Volatility in the fossil fuel sector in the wake of the coronavirus outbreak is further driving the case for Asia to embrace the security of domestic renewable energy. Image:
Japan Bank for International Cooperation (JBIC) will henceforth reject requests for loans for new coal projects, the bank’s head, Tadashi Maeda, was reported saying on Wednesday, making it the third Japanese financial institution to signal a shift away from the world’s dirtiest fossil fuel this month.
The government-run firm, which has lent billions to coal developers over the years, will no longer accept loan applications for new coal-fired power stations, said the governor in an interview with Japanese business magazine Diamond Online, explaining that assessments of coal investments took too long, which could lock countries into energy technology that could be outdated by the time a decision was reached.
He cited Vung Ang 2, a controversial 1,200-megawatt coal power plant in Vietnam, for which JBIC received a loan application more than a decade ago. Until today, however, the company has not made up its mind whether it will support the project.
For now, JBIC’s coal exit remains a mere statement, as it yet needs to be enshrined in a formal policy, said Julien Vincent, executive director of Australian non-governmental organisation Market Forces, which has been campaigning for Asian banks to ditch coal. It is still unclear when such a policy will be released.
Shin Furuno, project manager at Asia Investor Group on Climate Change, said: “If this is confirmed as an official policy, this would be a major step in the right direction for Japan, which has been falling behind in the transition to zero carbon energy needed to meet the goals of the Paris Agreement.”
If JBIC wants to be taken seriously about not funding new coal power stations, it will immediately reject the Vung Ang 2 coal power station that has gone nowhere for over a decade and is a relic from an era of polluting, expensive power.
Julien Vincent, executive director, Market Forces
However, the flip side of the coin is that JBIC will still consider financing new power plants already in the pipeline, such as Vung Ang 2, despite having come under fire for its involvement in such projects amid rising concerns about air pollution and climate impacts, noted Eri Watanabe, 350.org’s Japan campaigner.
Vincent said: “If JBIC wants to be taken seriously about not funding new coal power stations, it will immediately reject the Vung Ang 2 coal power station that has gone nowhere for over a decade and is a relic from an era of polluting, expensive power.”
Capital flight from coal accelerating
One of the world’s top providers of subsidised government capital for coal power development, JBIC has handed out US$14 billion in loans for nearly 30 new coal power plants, helping add at least another 37.7 gigawatts of new polluting coal power capacity from Mexico to Indonesia, data by Market Forces shows.

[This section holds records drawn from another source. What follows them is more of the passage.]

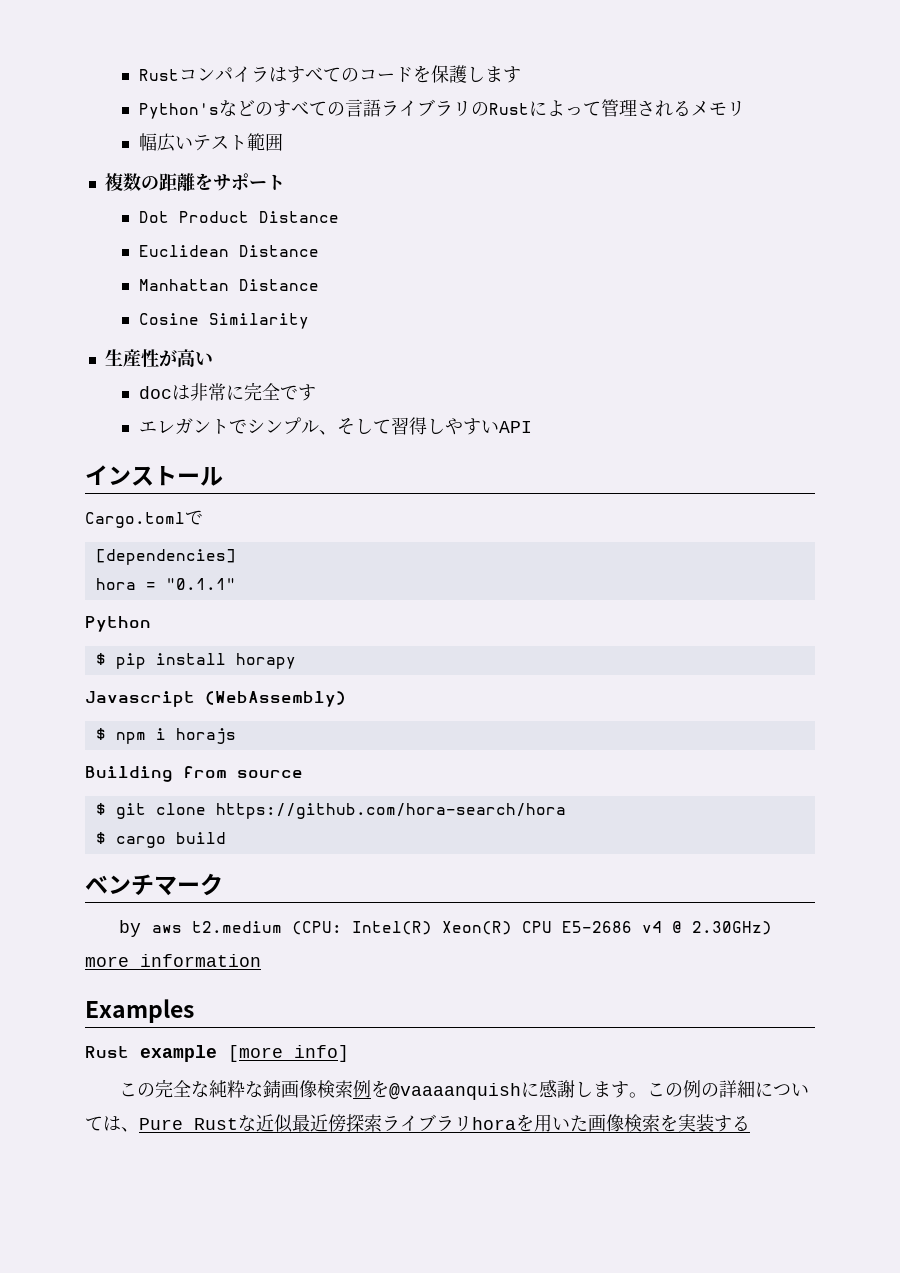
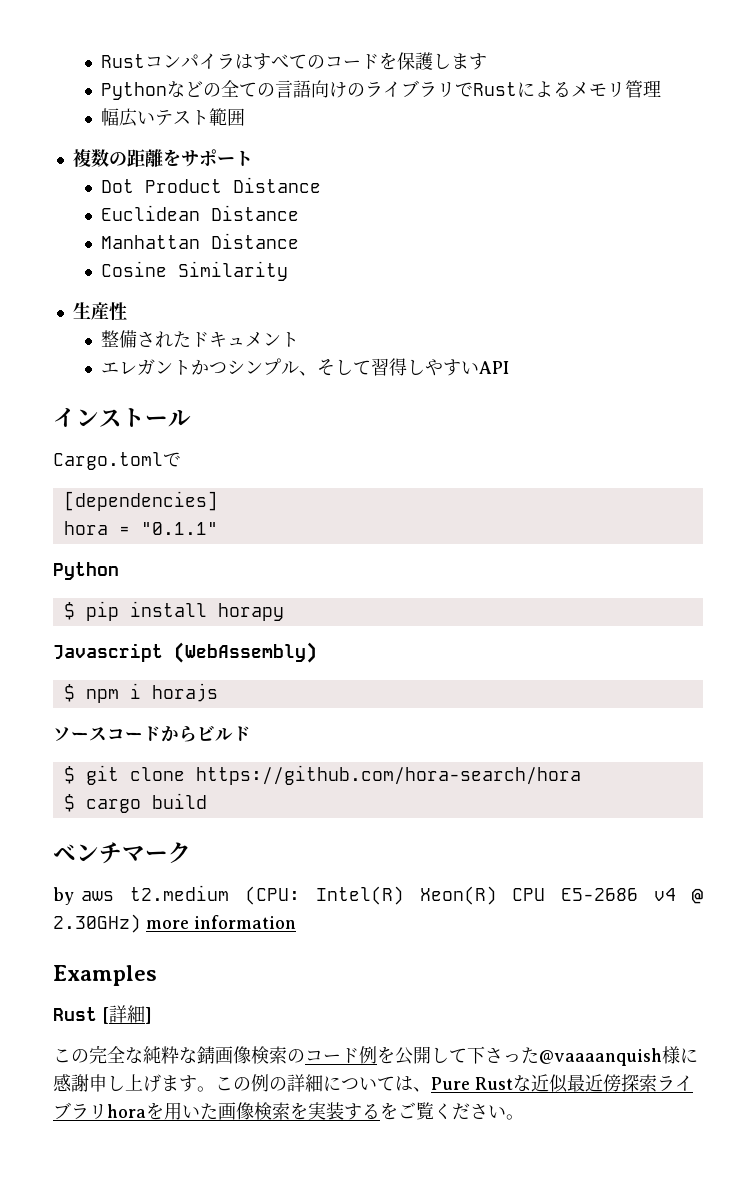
- Python'sなどのすべての言語ライブラリのRustによって管理されるメモリ
+ Pythonなどの全ての言語向けのライブラリでRustによるメモリ管理
- 生産性が高い
- docは非常に完全です
+ 生産性
+ 整備されたドキュメント
- エレガントでシンプル、そして習得しやすいAPI
+ エレガントかつシンプル、そして習得しやすいAPI
- Building from source
+ ソースコードからビルド
- Rust example [more info]
+ Rust [詳細]
- この完全な純粋な錆画像検索例を@vaaaanquishに感謝します。
+ この完全な純粋な錆画像検索のコード例を公開して下さった@vaaaanquish様に感謝申し上げます。
- この例の詳細については、Pure Rustな近似最近傍探索ライブラリhoraを用いた画像検索を実装する
+ この例の詳細については、Pure Rustな近似最近傍探索ライブラリhoraを用いた画像検索を実装するをご覧ください。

But it is not alone. Major lenders in Japan, including Mizuho, Mitsubishi UFJ and Sumitomo Mitsui, have been the biggest coal financiers globally. In the five years since the Paris climate accord was signed, they have poured US$282 billion into fossil fuels, revealed a report released last month.
However, this also puts Japan in a unique position to drive Asia’s shift away from dirty coal. Earlier this year, the nation’s environment ministry said it would review its export policy on coal-fired power stations in response to global criticism over the government’s backing of coal projects in countries like Indonesia and Vietnam.
“If Japan puts an end to exporting coal power and focuses exclusively on catalysing renewable technology, South Korea and China may be under tremendous pressure to change due to stresses on their balance sheets,” said Sara Ahmed, an energy finance analyst for the US-based Institute for Energy Economics and Financial Analysis.
Early signs are that volatility in the fossil fuel sector is further driving the case for Asia to embrace the security of domestic renewable energy, and if anything, hasten the clean energy transition.
Sara Ahmed, energy finance analyst, Institute for Energy Economics and Financial Analysis
JBIC’s statement comes on the heels of an announcement by the Philippines’ oldest conglomerate, Ayala Corporation, that it would fully divest from coal by 2030, as well as pledges by Japanese banks Sumitomo Mitsui Financial Group and Mizuho that they would quit new coal.
Ahmed said: “These exits are a signal for governments and corporates to realise who among them will be left holding the bag once markets adjust to reflect the reality of stranded risk and coal’s unprofitable future, and consumers pushing back on high prices and paying for unused electricity. Government and corporate players that realise this risk sooner will be next to exit.”
Further spurring the capital flight from thermal coal could be the havoc the ongoing coronavirus pandemic is wreaking on the energy sector, Ahmed observed. Earlier this week, American oil prices entered negative territory for the first time in history amid evaporating demand and scarce storage, while coal prices in China are witnessing a downward trend as a slow rebound in demand causes stockpiles at ports and power generation companies.
“Early signs are that volatility in the fossil fuel sector is further driving the case for Asia to embrace the security of domestic renewable energy, and if anything, hasten the clean energy transition,” Ahmed said.